Music

Rock Steady

Alex Sherman  09/17/2009 02:00 PM

As bands like Grizzly Bear and the Dirty Projectors capture hearts and minds by breaking towards fussiness stylistically and eastern sounds hemispherically, The Shaky Hands, a four-piece rock outfit out of Portland, indulge in the musical equivalent of an In-N-Out Double-Double, i.e. fast, tasty, reliable American comfort rock, blessed with the divinely scratchy vocals of founding Hand Nicholas Dellfs. (PHOTO BY MIRANDA LEHMAN)
 
Although Nick would probably dispute the beefy metaphor. He wrote the songs on Let It Die, the band's third album, after a six-week pilgrimage to the holy Hindu city of Vrindavan in Northern India, where it's a sacrilege to crave anything, especially a slider. While abroad, he immersed himself in eastern philosophical and musical traditions and the study of Krishna consciousness. But as soon as he boarded the plane back to the United States, he pocketed the Bhagavad Gita and cranked the Tom Petty, infusing the Shaky Hands newest set of enlightened songs with the weightiest meatless riffs his band could muster.
 
We caught up with Nick before the Shaky Hands embark on a U.S. and European tour. We talked about the spiritual heavies he met in India, George Harrison's legacy of wrapping eastern thought in western sounds, and the importance of sticking to what we do best.
 
Alex Sherman: Are you from Portland originally?
 
Nick Dellfs: I pretty much grew up in the middle of nowhere, about three hours north of the Bay Area. The closest town was Mendocino, which is like right on the coast.
 
AS: How long ago did you move to Portland?
 
ND: I moved here almost six years ago to start the band. Almost everyone I started the band with are no longer in it anymore.
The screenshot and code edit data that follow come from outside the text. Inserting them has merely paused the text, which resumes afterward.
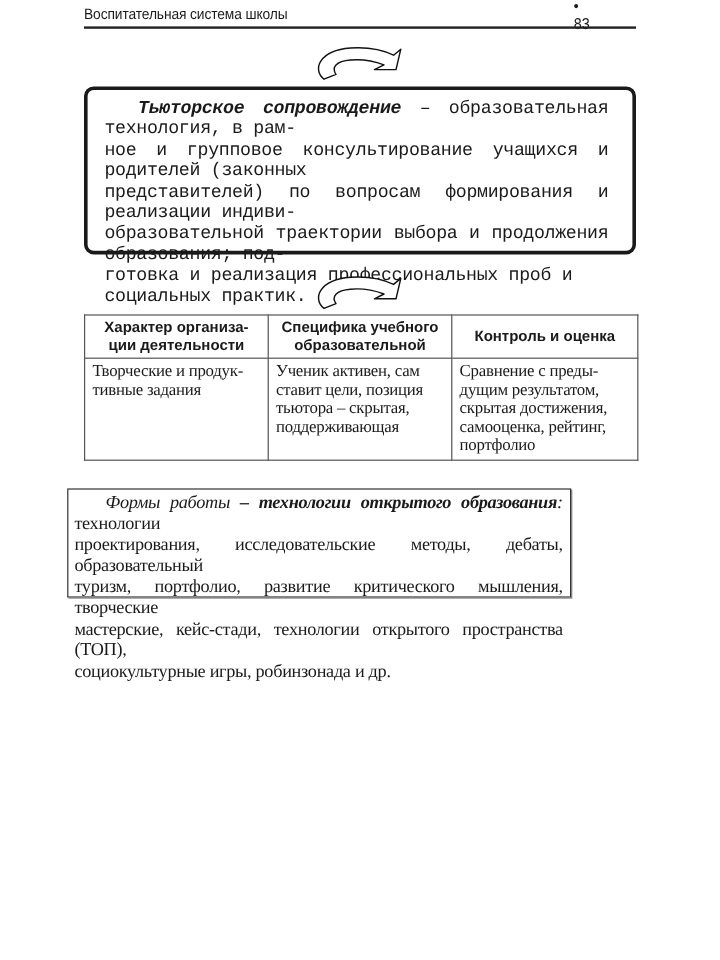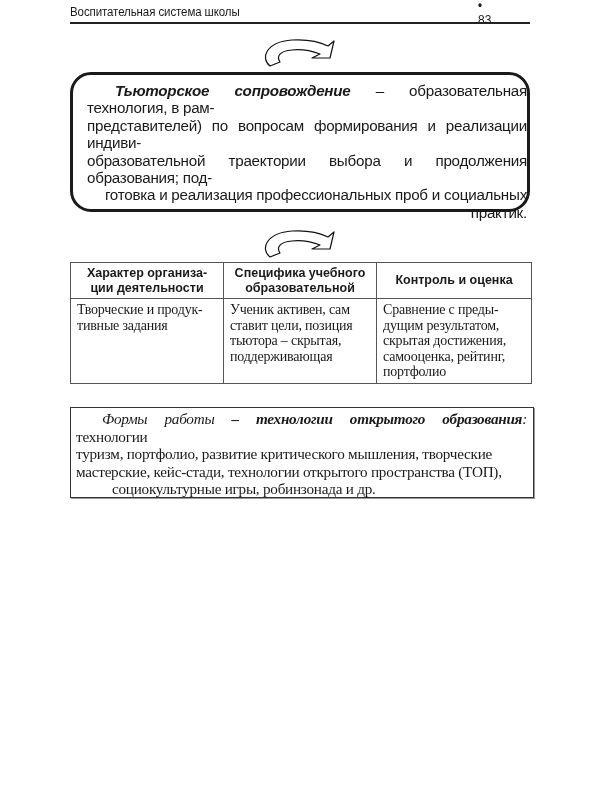--- a/index.html
+++ b/index.html
@@ -21,9 +21,9 @@
 
   .tutor-box {
     position: absolute; left: 70px; top: 72px; width: 460px; height: 140px;
-    box-sizing: border-box; border: 3px solid #1a1a1a; border-radius: 21px;
-    padding: 7px 0 0 14px;
-    font-family: Liberation Sans, sans-serif; font-size: 15.2px; line-height: 17.4px;
+    box-sizing: border-box; border: 3px solid #1a1a1a; border-radius: 8px;
+    padding: 7px 20px 0 14px;
+    font-family: Liberation Mono, monospace; font-size: 15.2px; line-height: 17.4px;
     text-align: justify; letter-spacing: -0.25px;
   }
   .tutor-box .lead { font-weight: bold; font-style: italic; }

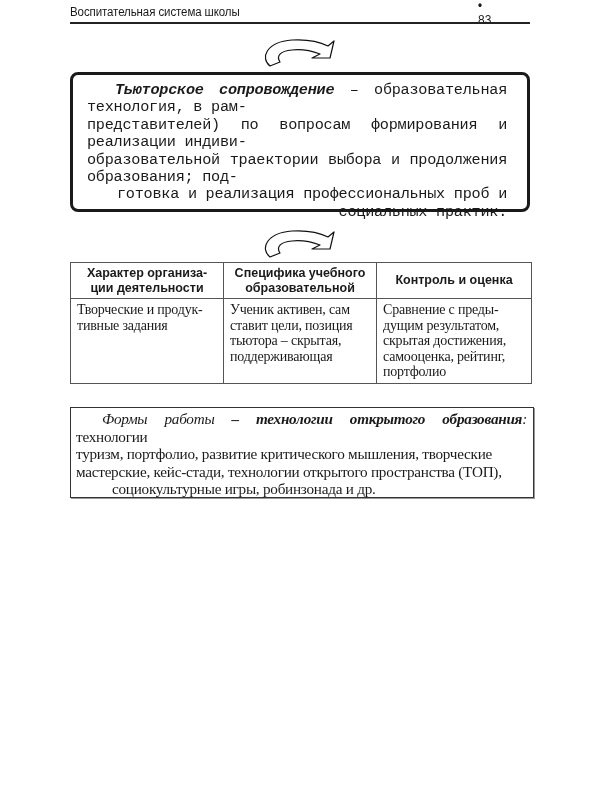--- a/index.html
+++ b/index.html
@@ -77,6 +77,7 @@
 
 <div class="tutor-box">
   <div><span class="indent"></span><span class="lead">Тьюторское сопровождение</span><span> – </span><span>образовательная технология, в рам-</span></div>
+  <div>ное и групповое консультирование учащихся и родителей (законных</div>
   <div>представителей) по вопросам формирования и реализации индиви-</div>
   <div>образовательной траектории выбора и продолжения образования; под-</div>
   <div class="last-line">готовка и реализация профессиональных проб и социальных практик.</div>

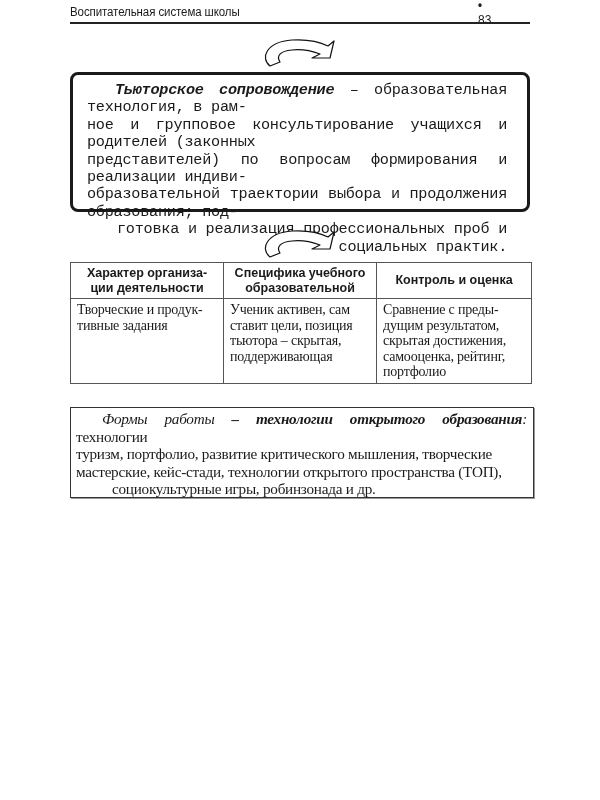--- a/index.html
+++ b/index.html
@@ -28,7 +28,7 @@
   }
   .tutor-box .lead { font-weight: bold; font-style: italic; }
   .tutor-box .indent { display: inline-block; width: 28px; }
-  .tutor-box .last-line { text-align: right; }
+  .tutor-box .last-line { text-align: left; }
 
   table.org {
     position: absolute; left: 70px; top: 262px; width: 461px;

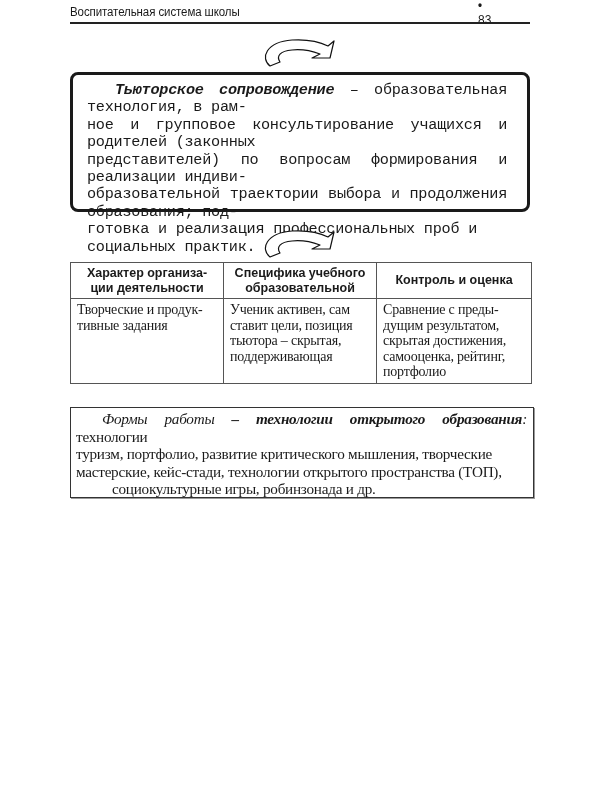--- a/index.html
+++ b/index.html
@@ -46,7 +46,7 @@
   col.c1 { width: 153px; } col.c2 { width: 153px; } col.c3 { width: 155px; }
 
   .forms-box {
-    position: absolute; left: 70px; top: 407px; width: 464px; height: 91px;
+    position: absolute; left: 56px; top: 407px; width: 420px; height: 91px;
     box-sizing: border-box; border: 1.5px solid #333;
     box-shadow: 1px 1px 0 #999;
     padding: 2px 6px 0 5px;

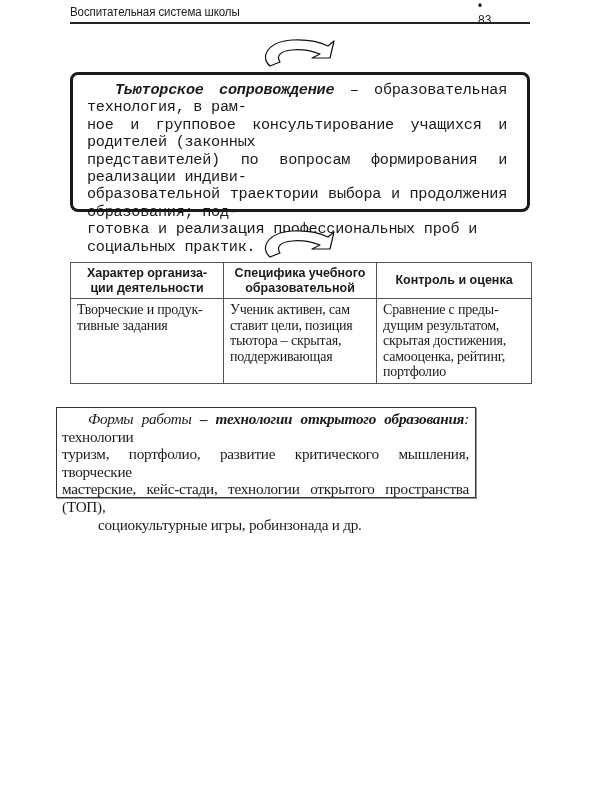--- a/index.html
+++ b/index.html
@@ -135,6 +135,7 @@
 
 <div class="forms-box">
   <div><span class="indent"></span><span class="lead">Формы работы</span><span class="lead-strong"> – </span><span class="lead-strong">технологии открытого образования</span><span class="lead">:</span><span> технологии</span></div>
+  <div>проектирования, исследовательские методы, дебаты, образовательный</div>
   <div>туризм, портфолио, развитие критического мышления, творческие</div>
   <div>мастерские, кейс-стади, технологии открытого пространства (ТОП),</div>
   <div style="text-align:left;margin-left:36px;">социокультурные игры, робинзонада и др.</div>

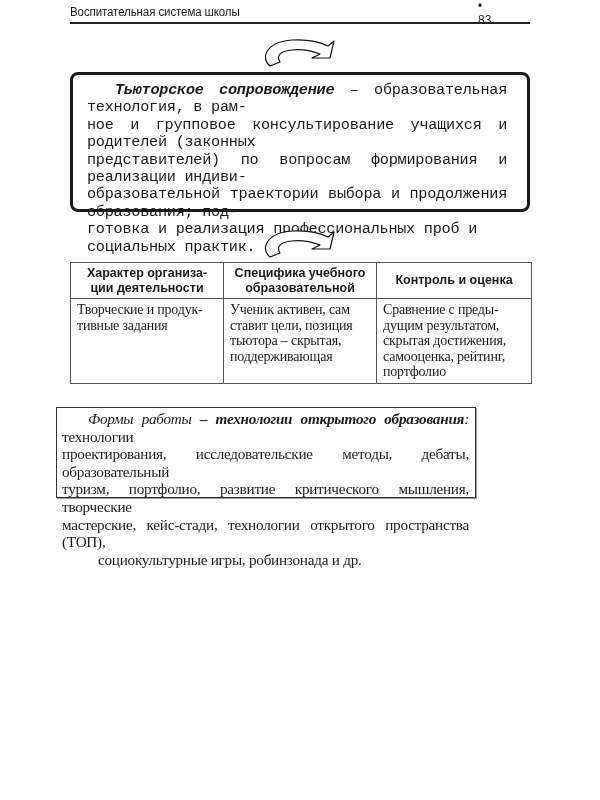--- a/index.html
+++ b/index.html
@@ -138,7 +138,7 @@
   <div>проектирования, исследовательские методы, дебаты, образовательный</div>
   <div>туризм, портфолио, развитие критического мышления, творческие</div>
   <div>мастерские, кейс-стади, технологии открытого пространства (ТОП),</div>
-  <div style="text-align:left;margin-left:36px;">социокультурные игры, робинзонада и др.</div>
+  <div style="text-align:left;">социокультурные игры, робинзонада и др.</div>
 </div>
 
 </body></html>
I'm pretty much the only original member, but that original incarnation didn't last very long before Jeff and Dylan joined the band.
 
AS: Why'd you go off to India?
 
ND: Before I went, the band had been in turmoil. We lost our drummer last summer and I had all these unfinished songs. Not long after, Jake Morris joined as our drummer and all of a sudden it felt like a new band. There was something exciting about that feeling and it changed the songs, and then I went to India and was really inspired to write a lot. Many of the lyrics were rewritten there.
 
AS: The last song on the album, "Leave It All" quotes from the same Maha Mantra George Harrison brings into "My Sweet Lord," and even your album title is reminiscent of Harrison's All Things Must Pass. May I ask, let what die?
 
ND: It's taken from the very first song on the album, which explains it a lot. To put it straight forward, before I went to India I thought of growing as a person as the spiritual advancement you kind of gain, which can better your life or confuse your life or whatever. But in India I had this realization that it's really not what you gain, but finding this thing that's already existing within you. I guess to let it die is to let go of the kinds of attachments to things that will never truly make you happy.
 
AS: There's a kind of trend going on with indie bands incorporating global rhythms and sounds into what they're doing. West African guitar music is having a new wave in particular. You've gone East yet you have delivered something that's almost a reversal of that.
 
ND: After not playing guitar and not having western music for a month and a half, the first thing I listened to was the Tom Petty's Greatest Hits, and it was this amazing thing, like "Wow!" And in a lot of ways I didn't want to leave India. But I kind of missed that feeling. There's this thing about Krishna consciousness that the only way you can make any advancement is through sincerity. What I've noticed, and I really feel that George Harrison did it so well, is that he took the influence of this very potent philosophy but he did what he knew. He knew rock music. And not even just rock music. But he a very specific sound you can hear throughout all the Beatles. When George Harrison has a song, it's so much his own thing, different from other members of the Beatles. On his own he went even further into that and said all these things that were on his mind. Even though he used Indian instruments sometimes, he was sincere about it. He wasn't trying to sound deeper than he is, which is why I think he pulls it off.
 
AS: Why did you decide to split the album into a rocking first half and a mellower second half?
 
ND: I just felt like a lot of the rock songs really went together. I didn't want make it so every other song was mellow. It's a subtle difference, but I like albums that are done like that, like Bob Dylan's Bringing It All Back Home. I just really love it when you listen to an entire album and have this whole experience, like when an album flows so well that when you get to the last song and return to the first song, it's like "What?!"
 
Let It Die is out September 29 on Kill Rock Stars.